#### [Data listing]
--- START ---

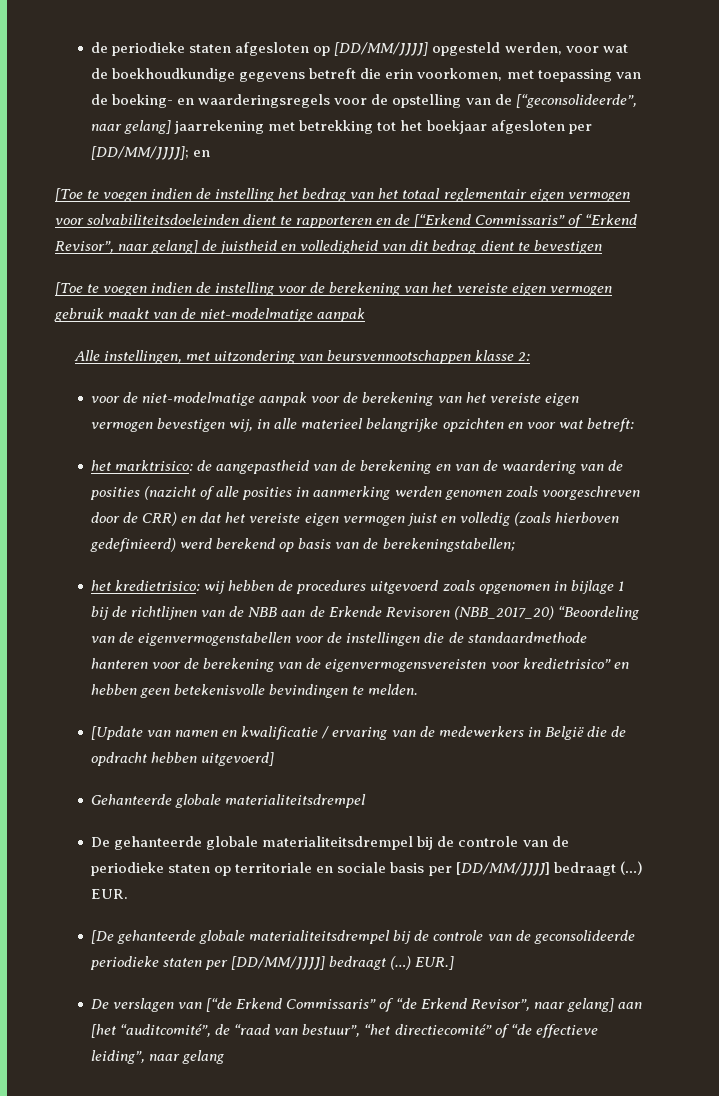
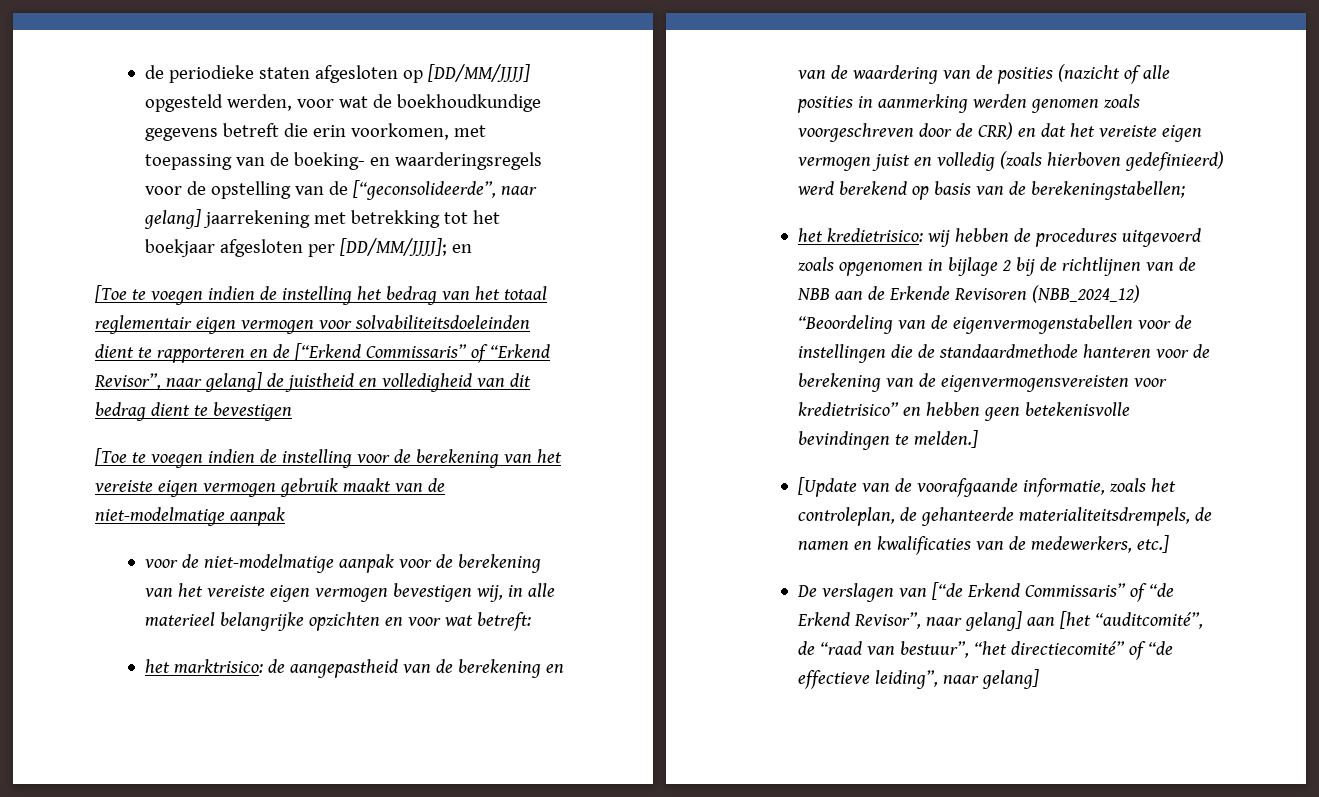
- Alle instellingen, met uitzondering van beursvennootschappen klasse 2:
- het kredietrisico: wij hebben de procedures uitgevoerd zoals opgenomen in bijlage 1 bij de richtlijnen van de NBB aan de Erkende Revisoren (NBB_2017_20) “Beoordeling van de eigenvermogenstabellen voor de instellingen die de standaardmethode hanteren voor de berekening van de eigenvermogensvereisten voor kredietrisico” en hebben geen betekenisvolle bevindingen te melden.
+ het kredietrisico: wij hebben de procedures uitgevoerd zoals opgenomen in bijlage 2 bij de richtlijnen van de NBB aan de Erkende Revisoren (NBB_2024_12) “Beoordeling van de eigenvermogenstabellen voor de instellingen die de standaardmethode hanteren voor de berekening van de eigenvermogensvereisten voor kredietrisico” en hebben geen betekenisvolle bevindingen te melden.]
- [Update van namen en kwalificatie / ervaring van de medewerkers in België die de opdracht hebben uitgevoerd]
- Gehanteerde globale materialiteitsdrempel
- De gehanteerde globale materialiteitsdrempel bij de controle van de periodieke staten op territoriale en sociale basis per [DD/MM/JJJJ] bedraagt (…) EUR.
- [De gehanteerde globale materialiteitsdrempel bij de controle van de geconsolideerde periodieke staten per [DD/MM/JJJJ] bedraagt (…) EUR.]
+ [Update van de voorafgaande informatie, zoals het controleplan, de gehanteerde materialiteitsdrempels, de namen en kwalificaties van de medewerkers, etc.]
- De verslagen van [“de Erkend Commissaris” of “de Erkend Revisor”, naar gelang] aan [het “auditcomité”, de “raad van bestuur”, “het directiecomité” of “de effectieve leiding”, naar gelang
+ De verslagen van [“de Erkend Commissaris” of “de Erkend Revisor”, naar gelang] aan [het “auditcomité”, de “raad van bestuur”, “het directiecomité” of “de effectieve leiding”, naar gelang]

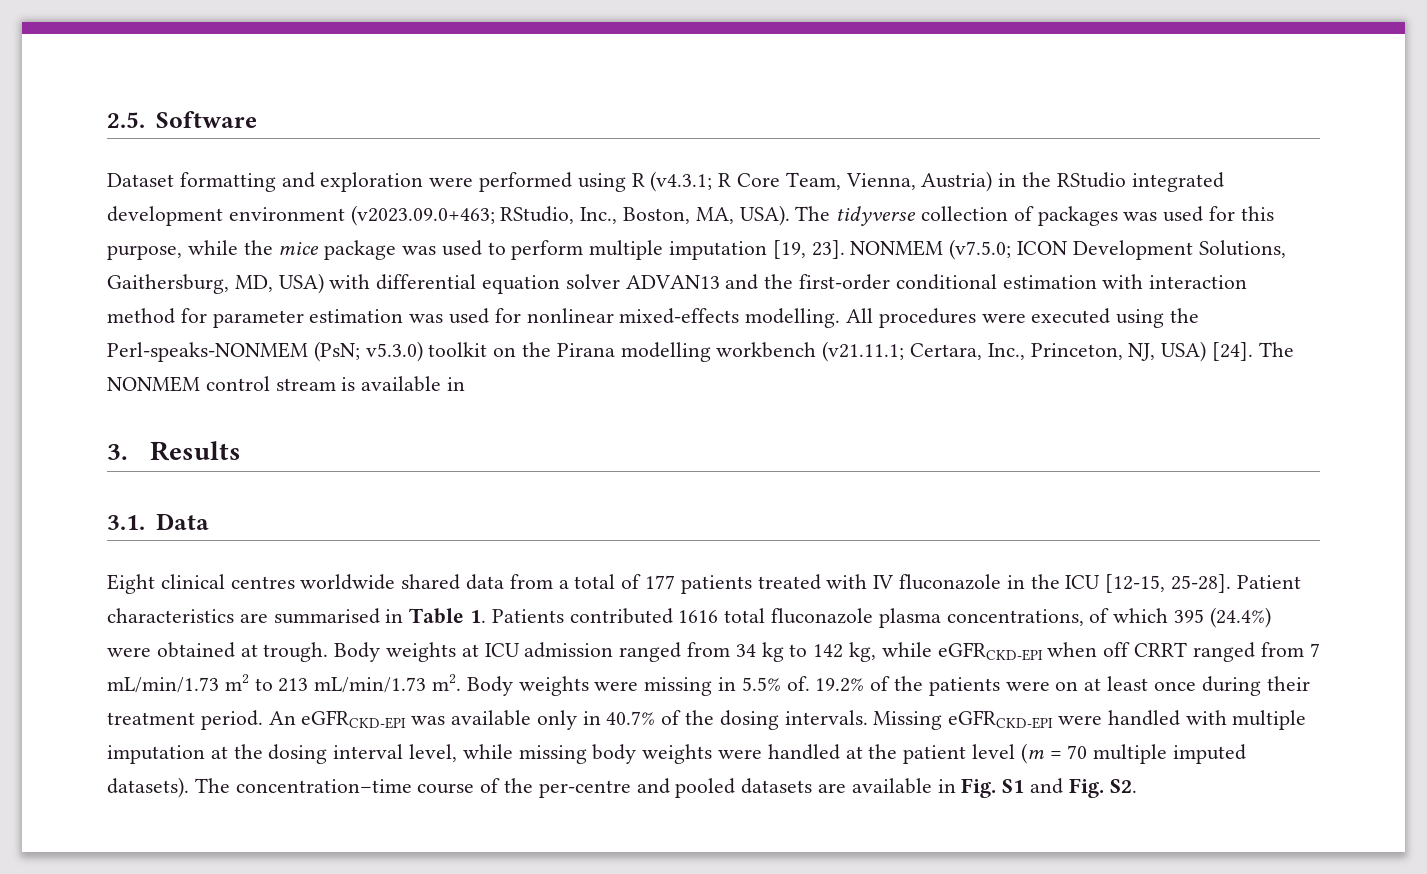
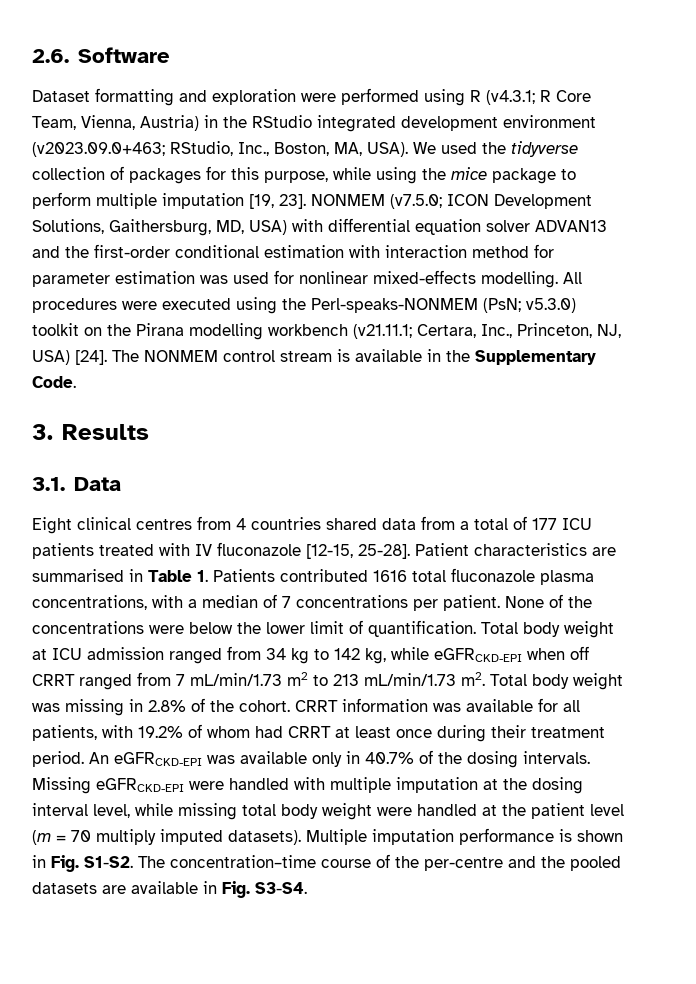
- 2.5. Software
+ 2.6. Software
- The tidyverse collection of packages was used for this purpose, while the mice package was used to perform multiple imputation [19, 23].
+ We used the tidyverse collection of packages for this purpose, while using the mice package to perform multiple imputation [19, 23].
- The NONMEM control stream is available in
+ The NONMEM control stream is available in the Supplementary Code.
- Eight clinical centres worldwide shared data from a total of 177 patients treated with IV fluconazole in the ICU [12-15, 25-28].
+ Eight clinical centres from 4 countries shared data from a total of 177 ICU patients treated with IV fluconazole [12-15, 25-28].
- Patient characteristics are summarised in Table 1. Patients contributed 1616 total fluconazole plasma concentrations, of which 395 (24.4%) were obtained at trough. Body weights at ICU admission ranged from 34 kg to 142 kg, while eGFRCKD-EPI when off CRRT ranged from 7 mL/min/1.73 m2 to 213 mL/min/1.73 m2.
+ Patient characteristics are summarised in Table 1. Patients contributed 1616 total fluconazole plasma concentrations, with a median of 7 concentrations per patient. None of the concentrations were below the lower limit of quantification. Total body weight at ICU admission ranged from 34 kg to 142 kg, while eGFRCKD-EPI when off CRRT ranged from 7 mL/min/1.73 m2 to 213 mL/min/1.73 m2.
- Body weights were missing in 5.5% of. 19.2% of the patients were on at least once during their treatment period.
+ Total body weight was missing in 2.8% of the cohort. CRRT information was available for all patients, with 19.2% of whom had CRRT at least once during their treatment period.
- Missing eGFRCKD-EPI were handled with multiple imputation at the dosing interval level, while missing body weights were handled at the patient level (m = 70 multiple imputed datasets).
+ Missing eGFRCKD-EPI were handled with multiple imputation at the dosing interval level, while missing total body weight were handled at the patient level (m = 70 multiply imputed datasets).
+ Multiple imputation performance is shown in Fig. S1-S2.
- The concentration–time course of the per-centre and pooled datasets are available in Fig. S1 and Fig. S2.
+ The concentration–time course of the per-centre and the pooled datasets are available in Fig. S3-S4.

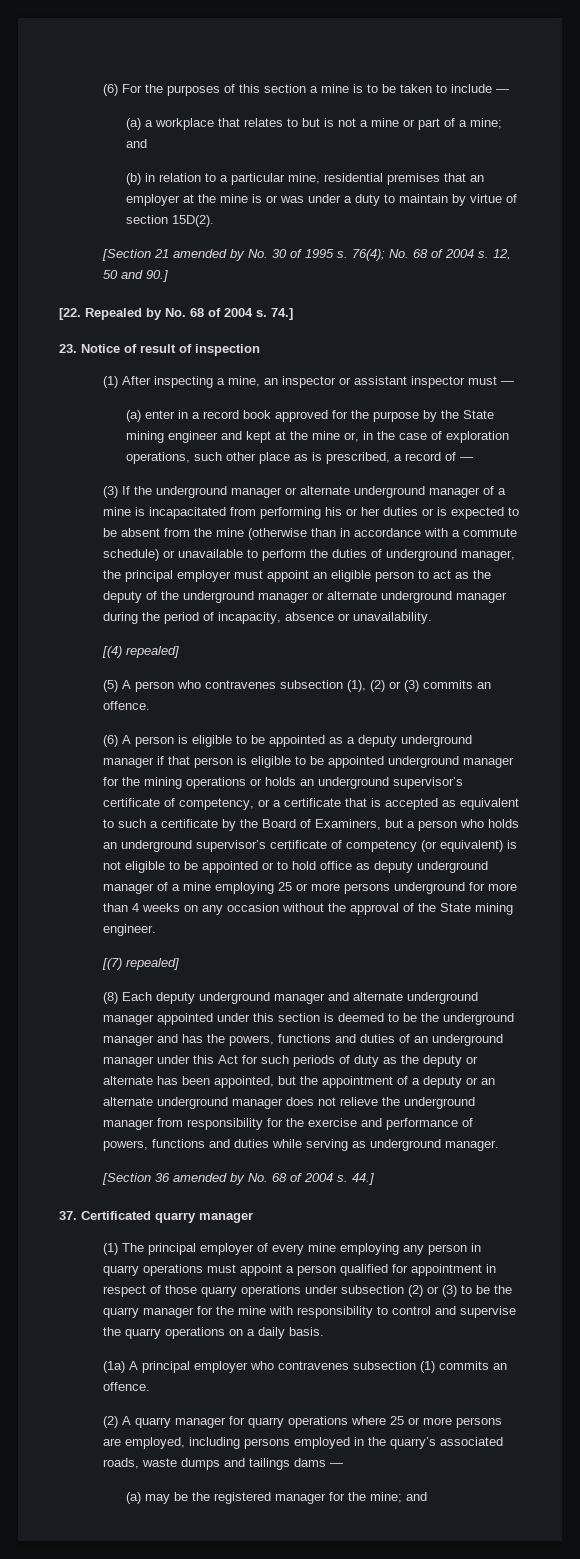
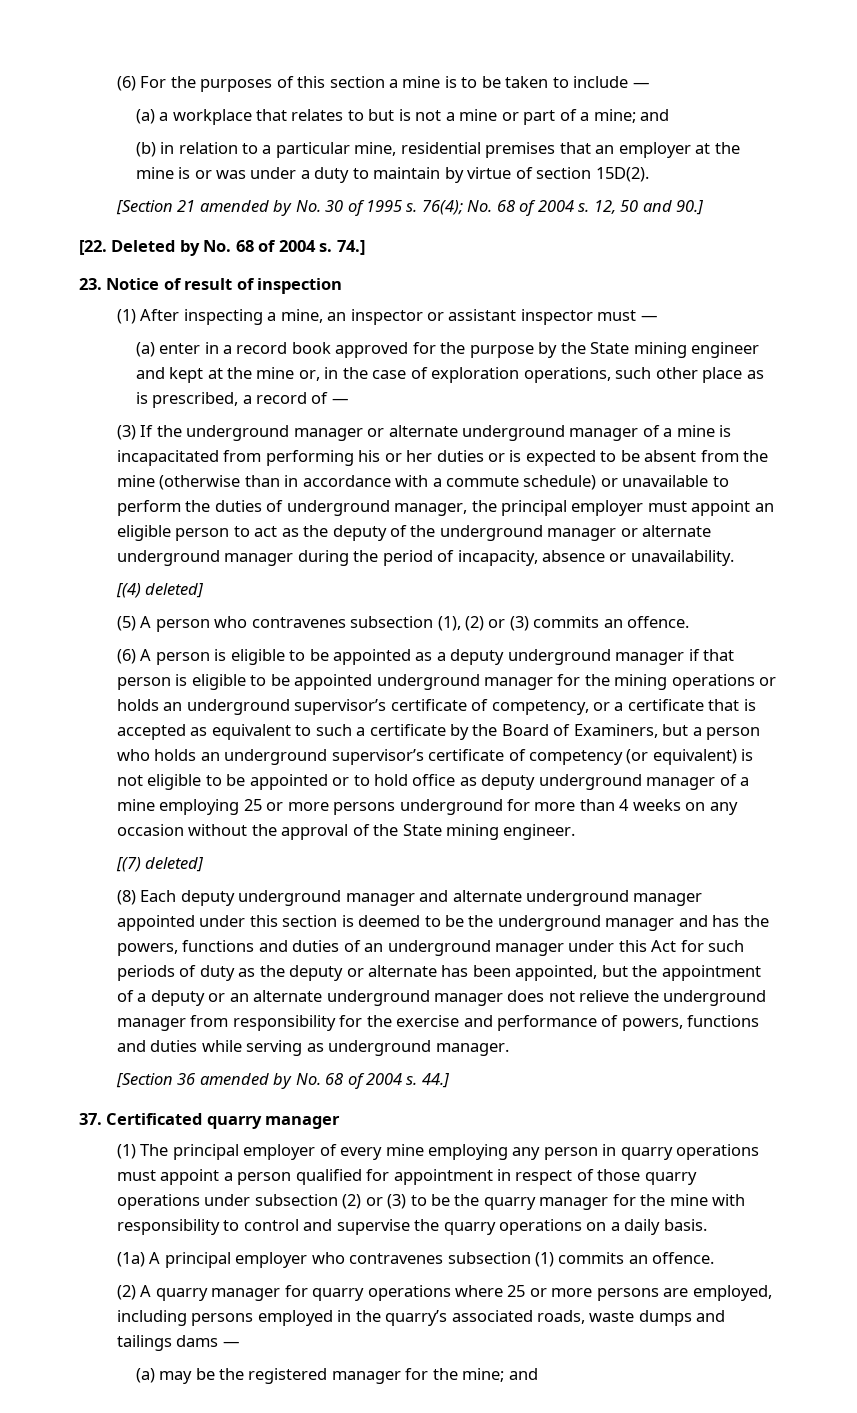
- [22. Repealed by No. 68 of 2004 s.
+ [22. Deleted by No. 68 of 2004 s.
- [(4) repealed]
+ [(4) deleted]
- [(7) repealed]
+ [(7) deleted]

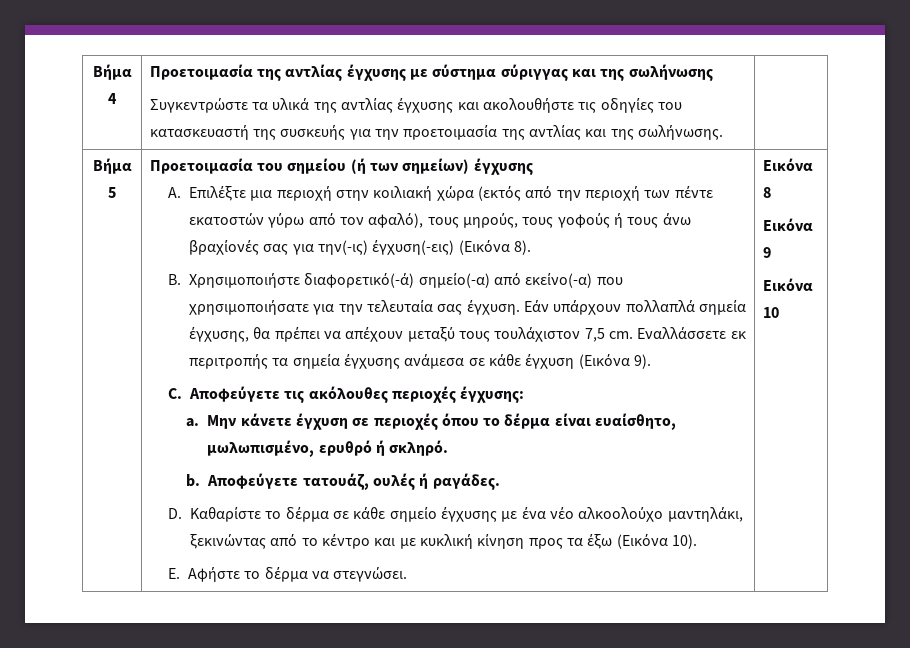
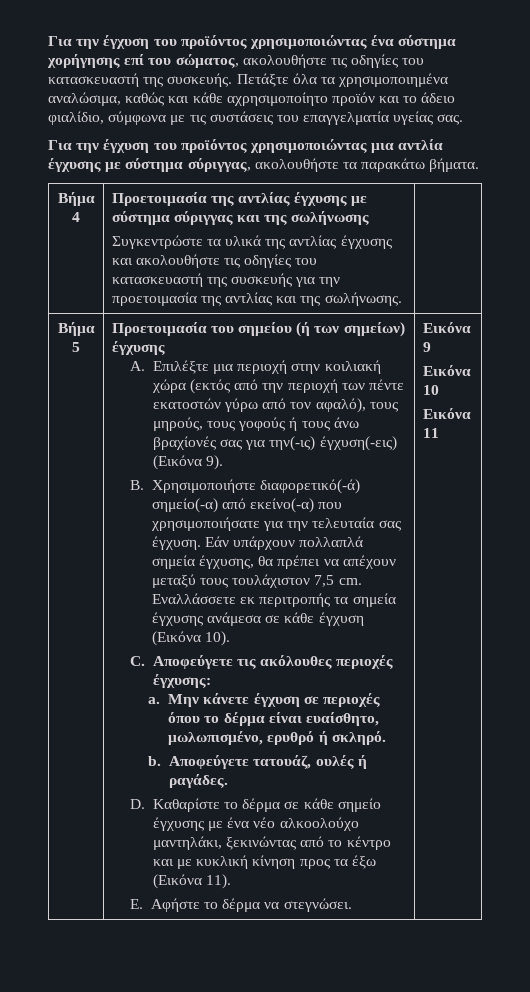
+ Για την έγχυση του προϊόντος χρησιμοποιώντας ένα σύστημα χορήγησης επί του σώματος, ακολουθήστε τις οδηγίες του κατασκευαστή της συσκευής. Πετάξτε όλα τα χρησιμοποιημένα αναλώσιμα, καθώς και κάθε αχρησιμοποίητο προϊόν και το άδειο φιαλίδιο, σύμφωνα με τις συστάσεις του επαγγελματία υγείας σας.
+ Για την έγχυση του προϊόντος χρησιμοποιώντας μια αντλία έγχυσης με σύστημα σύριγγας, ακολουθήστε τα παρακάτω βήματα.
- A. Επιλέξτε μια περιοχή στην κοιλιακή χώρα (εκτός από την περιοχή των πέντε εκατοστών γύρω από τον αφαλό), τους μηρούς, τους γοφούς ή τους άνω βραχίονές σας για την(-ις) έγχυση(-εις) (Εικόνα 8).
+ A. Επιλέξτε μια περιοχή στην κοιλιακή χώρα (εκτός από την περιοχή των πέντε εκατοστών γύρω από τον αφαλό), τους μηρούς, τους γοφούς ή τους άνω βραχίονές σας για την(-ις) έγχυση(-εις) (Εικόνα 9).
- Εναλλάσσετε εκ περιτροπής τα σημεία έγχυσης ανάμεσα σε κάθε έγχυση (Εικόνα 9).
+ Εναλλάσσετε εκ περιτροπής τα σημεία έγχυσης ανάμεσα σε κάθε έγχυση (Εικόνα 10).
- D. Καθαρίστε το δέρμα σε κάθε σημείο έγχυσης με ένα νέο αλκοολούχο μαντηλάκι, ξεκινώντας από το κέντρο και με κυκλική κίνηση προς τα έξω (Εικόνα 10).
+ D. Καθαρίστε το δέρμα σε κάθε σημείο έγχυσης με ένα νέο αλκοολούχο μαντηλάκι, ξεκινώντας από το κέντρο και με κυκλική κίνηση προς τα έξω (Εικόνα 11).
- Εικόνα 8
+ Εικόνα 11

--- END ---

#### [Instructions for the task]
Print the data above verbatim from the first line through the line holding "bevindingen te melden.]", leaving every picture out.

#### [Exercise result]
- Alle instellingen, met uitzondering van beursvennootschappen klasse 2:
- het kredietrisico: wij hebben de procedures uitgevoerd zoals opgenomen in bijlage 1 bij de richtlijnen van de NBB aan de Erkende Revisoren (NBB_2017_20) “Beoordeling van de eigenvermogenstabellen voor de instellingen die de standaardmethode hanteren voor de berekening van de eigenvermogensvereisten voor kredietrisico” en hebben geen betekenisvolle bevindingen te melden.
+ het kredietrisico: wij hebben de procedures uitgevoerd zoals opgenomen in bijlage 2 bij de richtlijnen van de NBB aan de Erkende Revisoren (NBB_2024_12) “Beoordeling van de eigenvermogenstabellen voor de instellingen die de standaardmethode hanteren voor de berekening van de eigenvermogensvereisten voor kredietrisico” en hebben geen betekenisvolle bevindingen te melden.]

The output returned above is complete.